Energy consumption and cost estimate

One of the main reasons that restricts the wide adoption of plasma based technology is the cost of electrical energy involved. From the obtained results, the energy consumption required to drive the plasma torch to process waste material was about 3.0 MJ/kg. This was quite low, compared to 5.4 MJ/kg reported by Wang et al.(2009) and 3.6 6.6 MJ/kg reported by Tendler et al. (2005). This finding was expected due to the fact that the waste feed was very small, compared to others, hence much shorter processing time and less energy consumed. A technical feasibility of plasma technology was demonstrated, but it was not yet clear if the plasma treatment of wastes is economically viable. From this investigation, the operating cost was approximated to be around 340 Euro/ton. This was in the same magnitude to a thermal plasma system by University of Zhejiang of about 330 Euro/ton (Wang et al., 2009). However, the tests were conducted in a small reactor. The cost was expected to drop significantly for operation in larger scale application where the efficiency was improved. Indeed, preliminary estimates yielded a competitive cost for plasma based methods in waste treatment, compared to other conventional methods (Table 1).

In this work, product gas from the plasma treatment was not sampled. By the application of a plasma based system to the waste, a clean syngas of high heating value is produced simultaneously with recovered metals and a non-leachable vitrified material. Recovering and harnessing energy from the product gas will help reduce overall cost and further enhance the attractiveness of the plasma technology.

Conclusion

A 20 kW air plasma torch was developed in this study. Its physical characteristics, as well as its application to electronic waste treatment were investigated. From the power rating of 12 20 kW and gas flow rate of 300 l pm considered, the plasma torch was found to produce high-temperature and large-volume flames.

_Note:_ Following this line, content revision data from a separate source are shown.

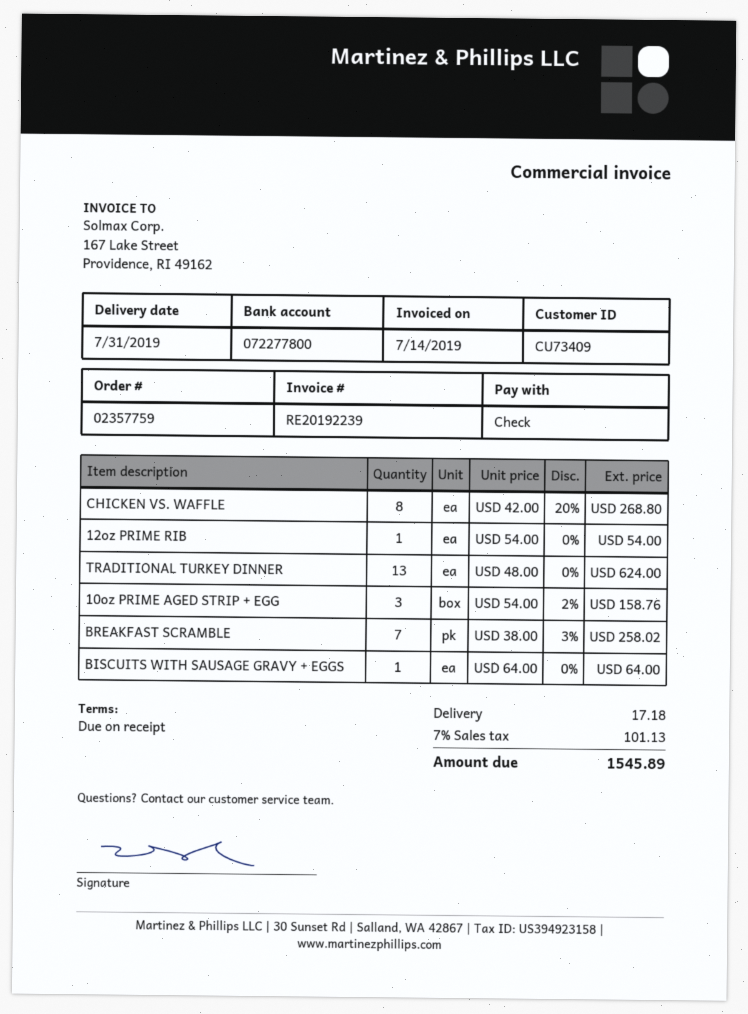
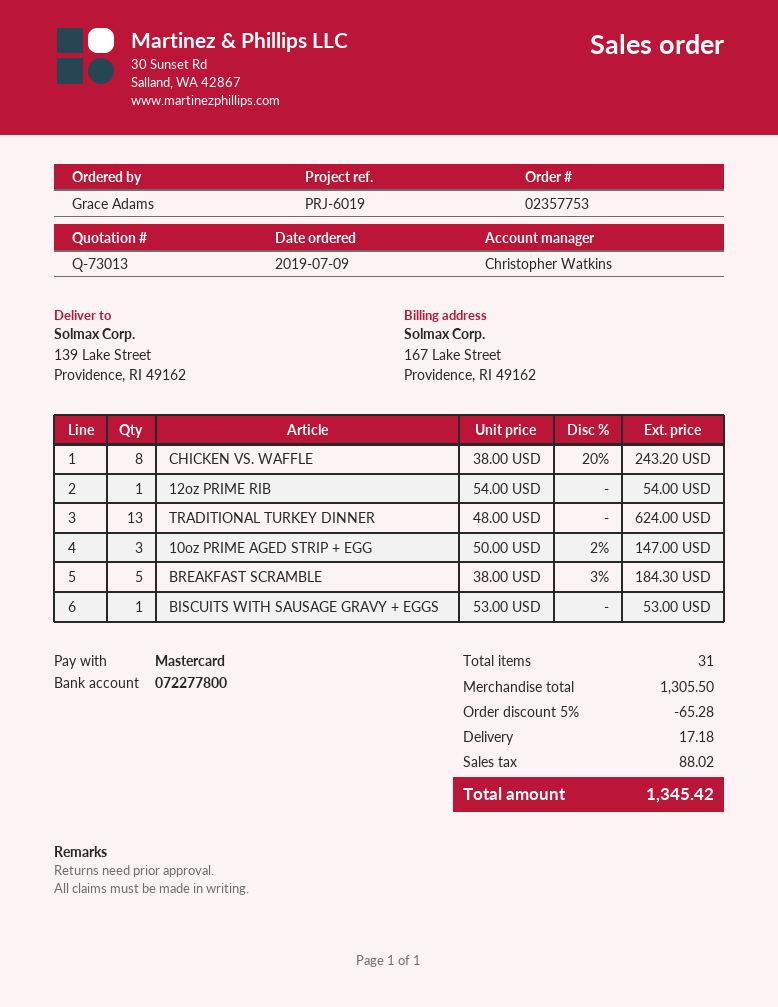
order number: 02357759 -> 02357753
payment method: cheque -> Mastercard
CHICKEN VS. WAFFLE: 8 x 42.00 - 20% = 268.80 -> 8 x 38.00 - 20% = 243.20
10oz PRIME AGED STRIP + EGG: 3 x 54.00 - 2% = 158.76 -> 3 x 50.00 - 2% = 147.00
BREAKFAST SCRAMBLE: 7 x 38.00 - 3% = 258.02 -> 5 x 38.00 - 3% = 184.30
BISCUITS WITH SAUSAGE GRAVY + EGGS: 1 x 64.00 = 64.00 -> 1 x 53.00 = 53.00
discount: none -> 5% = 65.28
tax: 101.13 -> 88.02
total: 1545.89 -> 1345.42

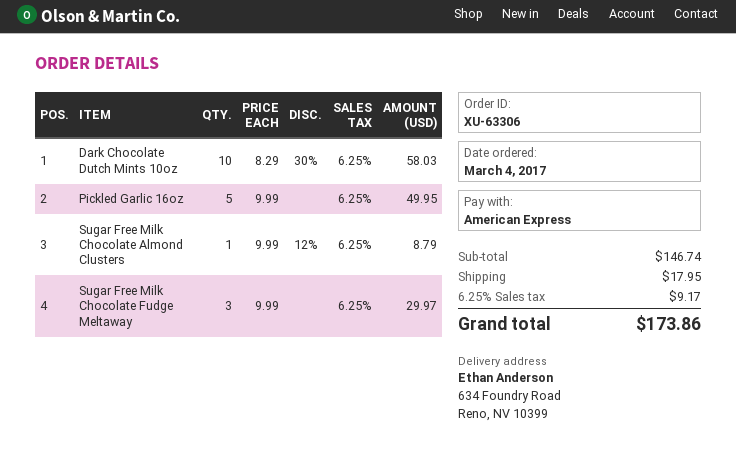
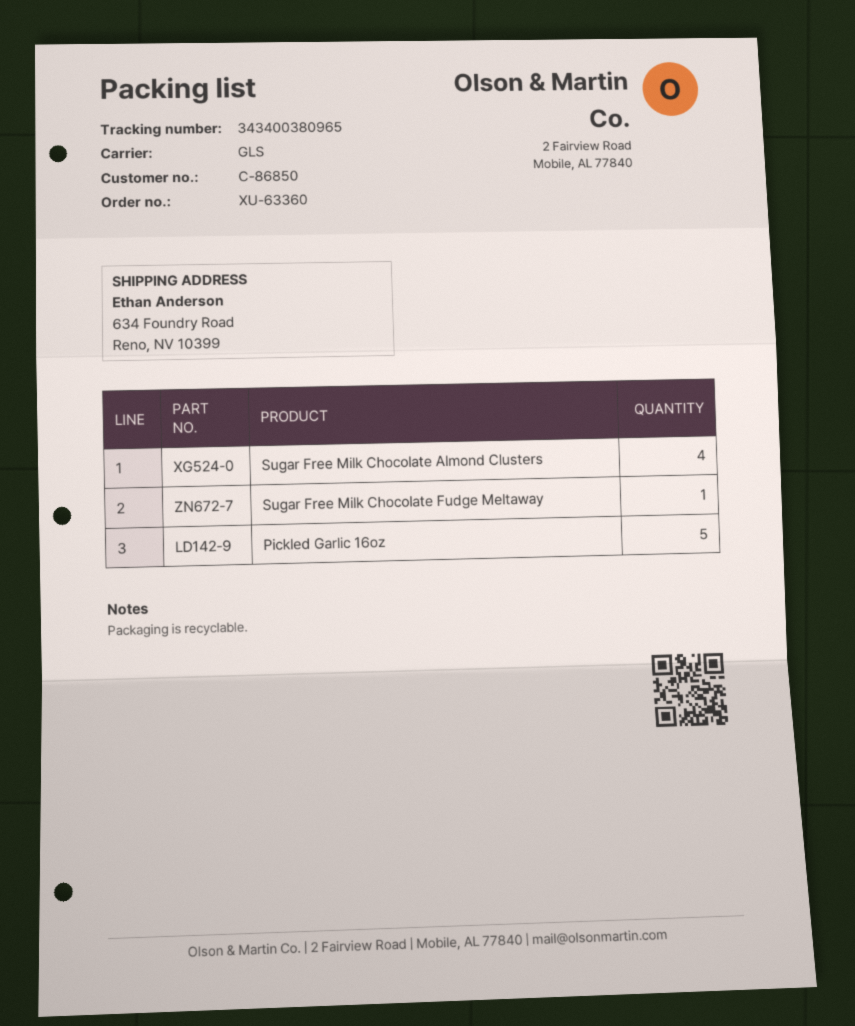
order number: XU-63306 -> XU-63360
Dark Chocolate Dutch Mints 10oz: 10 -> none
Sugar Free Milk Chocolate Almond Clusters: 1 -> 4
Sugar Free Milk Chocolate Fudge Meltaway: 3 -> 1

Higher temperature can be achieved at higher power input, or addition of fuel gas, up to 1480 K. A feasibility of the air plasma system for electronic waste treatment was demonstrated in a laboratory scale setup. It was observed that the air plasma system was able to achieve high temperature of 1200 K in about 80 s and promoted thermal decomposition and volume reduction of the waste to below 80 % in just over two minutes. A number of trial runs demonstrated that the non-transferred DC air plasma was effective for the destruction of electronic wastes. Technically, plasma technology can be adopted as an alternative electronic waste treatment for fast operation and elimination of slag toxicity. However, electrical energy and cost of electricity involved are still the main obstacles towards utilization of the plasma waste treatment technology. The investigation of ways to improve the plasma torch performance and increase the efficiency of the process is very crucial.

ACKNOWLEDGEMENTS

Financial support from the Department of Mechanical Engineering, Chiang Mai University is acknowledged.